Asked to compare the two Indian sides, Cook made an interesting observation.

“The India we played in 2012 was different. Probably an ageing team compared to now. It’s a different set-up, more youngsters, who also have got four years of experience in these conditions. Our team in 2012 was a lot more experienced side (Cook, Ian Bell, Kevin Pietersen, Matt Prior, Jimmy Anderson, Graeme Swann, Monty Panesar) and played a lot more in the sub-continent before that.

“This side, only two in the top-order have played more than 1-2 games in the sub-continent before we played in Bangladesh. That’s probably the difference,” said Cook.

Cook made no bones about the fact that the team has performed below par but said that “it is frustrating.”

“We haven’t delivered in the last two games. There is nothing worse than that actually, when you know you can play better and you are not quite doing that.”

The skipper was also honest enough to admit that he had “misread” the pitch completely.

“I think all of us misread this pitch. If we would have known, we would have obviously gone in with four seamers and two spinners. Because the seamers are always in the game, with a bit of reverse swing. We can control the scoring rate. I looked at that wicket along with a number of people before the game that we thought is more a lot dry.

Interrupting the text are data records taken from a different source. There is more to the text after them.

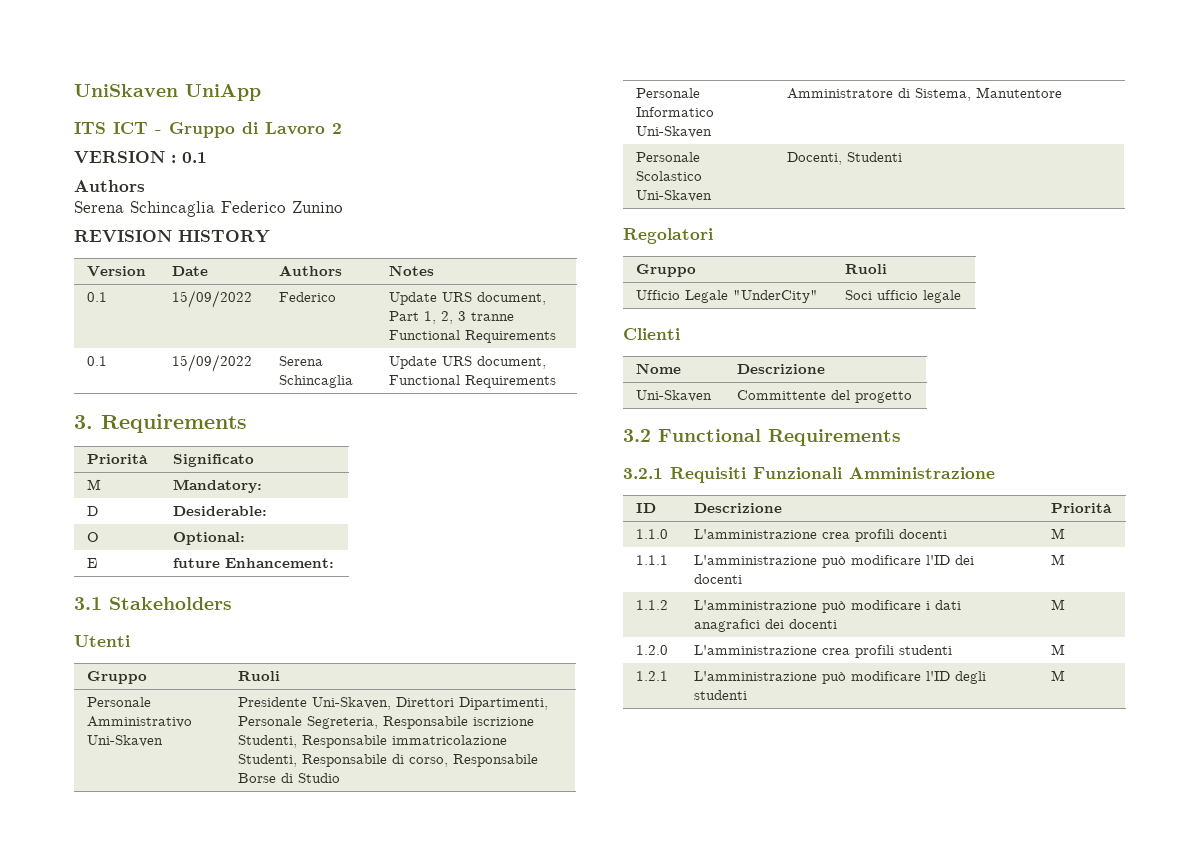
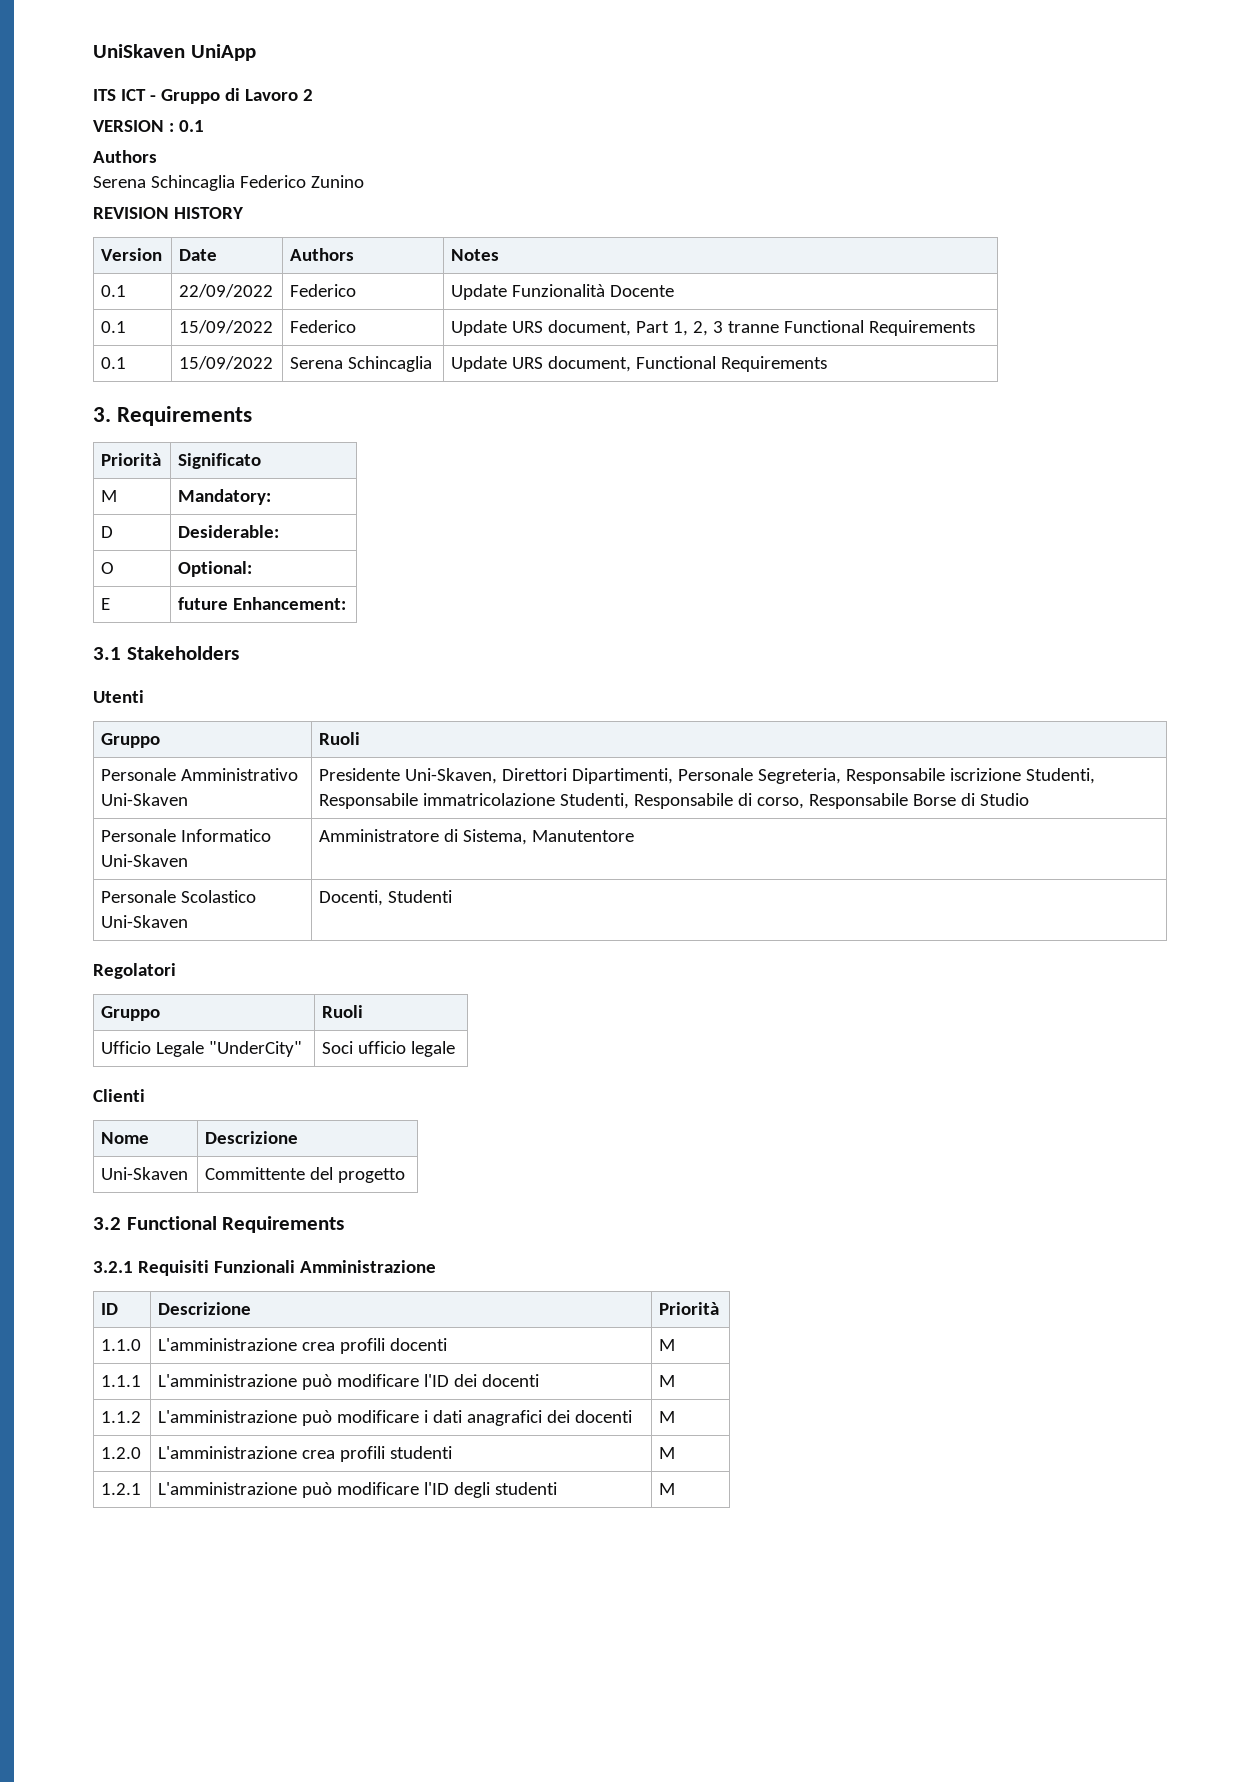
(434, 270) none -> [101,285,127,297] [179,284,274,298] [290,284,357,297] [451,284,675,300] // 0.1 | 22/09/2022 | Federico | Update Funzionalità Docente

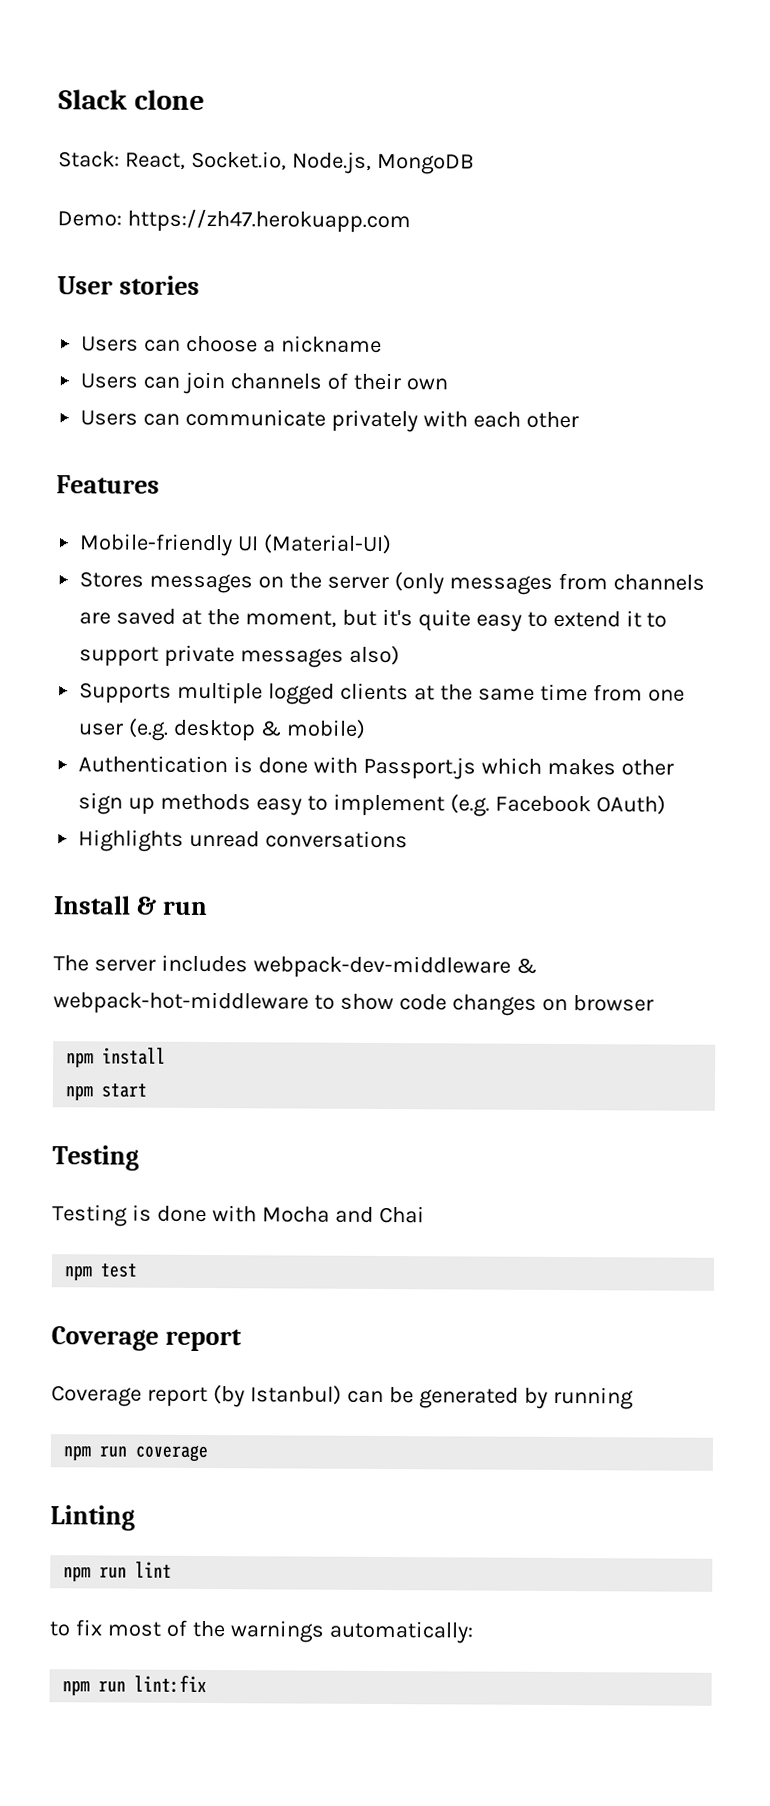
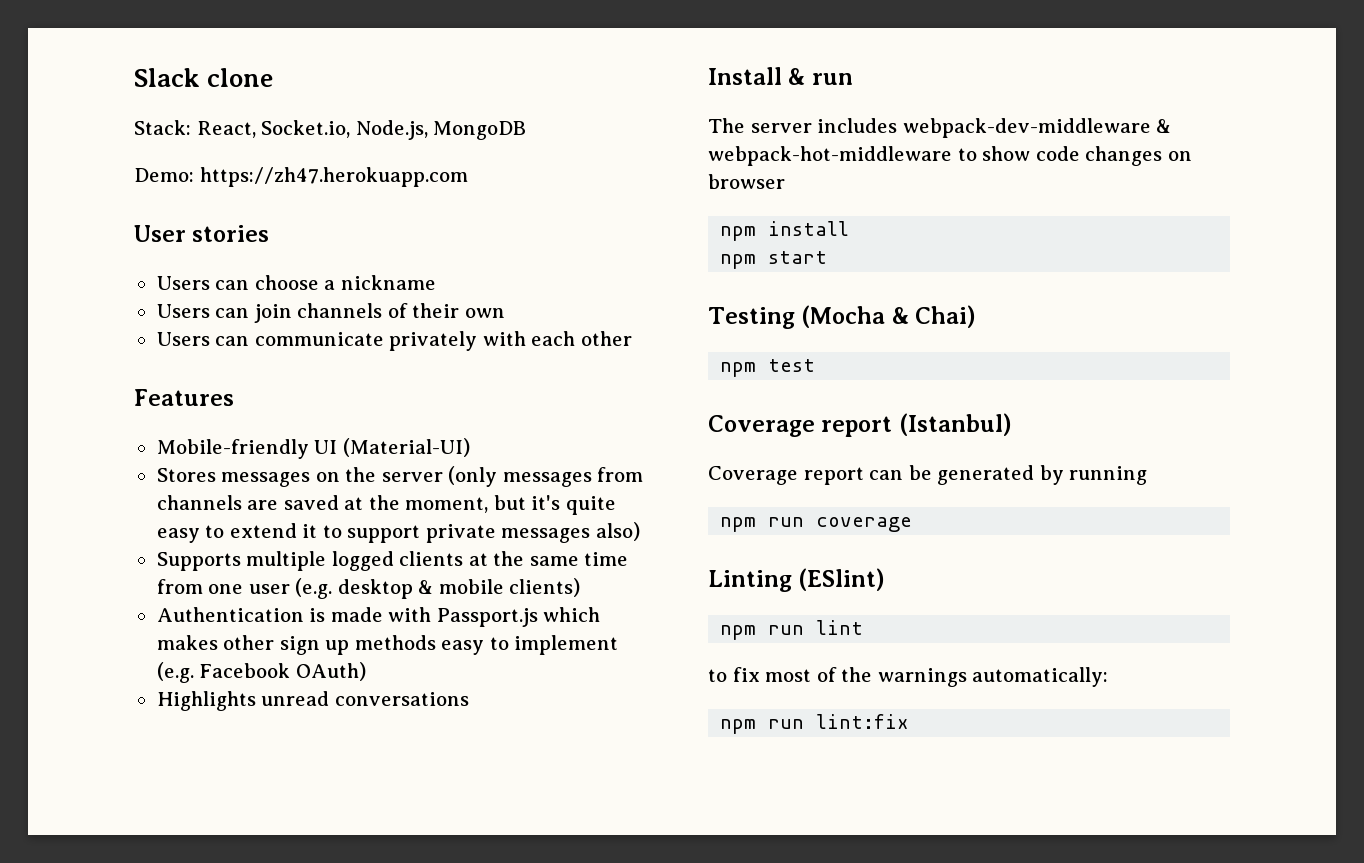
[285,719,366,739] mobile) -> [438,578,581,597] mobile clients)
[258,757,309,774] done -> [330,607,383,622] made
[52,1204,425,1227] // Testing is done with Mocha and Chai -> [801,305,977,328] (Mocha & Chai)
[51,1385,342,1408] // Coverage report (by Istanbul) -> [898,413,1012,436] [708,466,864,485] (Istanbul) // Coverage report
(135, 1518) none -> [798,568,886,591] (ESlint)

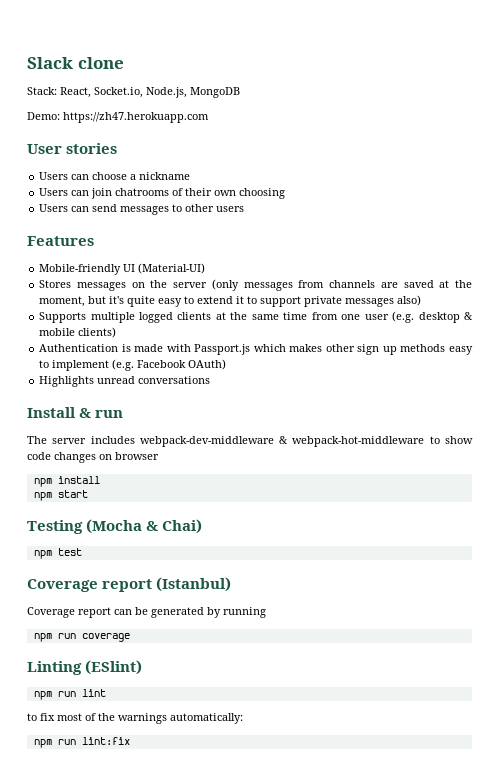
[297,303,383,318] channels -> [115,188,170,196] chatrooms
[156,331,632,351] // Users can communicate privately with each other -> [239,188,286,199] [39,204,245,215] choosing // Users can send messages to other users

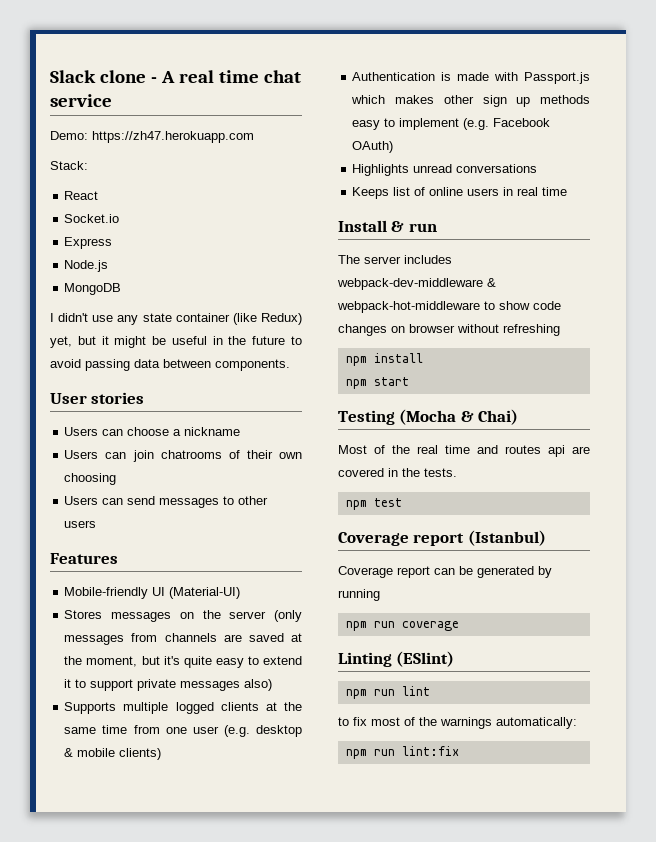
[27,87,240,98] [27,112,209,123] // Stack: React, Socket.io, Node.js, MongoDB // Demo: https://zh47.herokuapp.com -> [150,70,301,83] [50,94,112,107] [50,131,254,143] [50,161,88,170] [64,191,99,200] [64,214,120,223] [64,237,113,249] [64,260,109,272] [64,283,122,295] [50,313,302,325] [50,336,302,348] [50,359,290,371] - A real time chat service // Demo: https://zh47.herokuapp.com // Stack: // React // Socket.io // Express // Node.js // MongoDB // I didn't use any state container (like Redux) yet, but it might be useful in the future to avoid passing data between components.
(211, 380) none -> [352,187,568,199] // Keeps list of online users in real time
(159, 456) none -> [457,324,560,336] without refreshing
(203, 526) none -> [338,445,590,457] [338,468,457,477] // Most of the real time and routes api are covered in the tests.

“We all thought it’s going to spin more. So in hindsight we would have played four and two but I am quite happy with my decision because I thought it’s the right one at that time. We will have a look in Mumbai as to how it’s turning and bouncing,” the captain explained.

Cook was all praise for Mohammed Shami who worked up some decent pace and also intimidated the England batsmen with his short-pitched stuff.

“We have always known he is a good bowler. Played a lot against him and his record in the sub-continent is actually excellent. If you look at it, he bowls better here in say swinging conditions, which seems very surprising. They have got a good balance to their attack,” said Cook.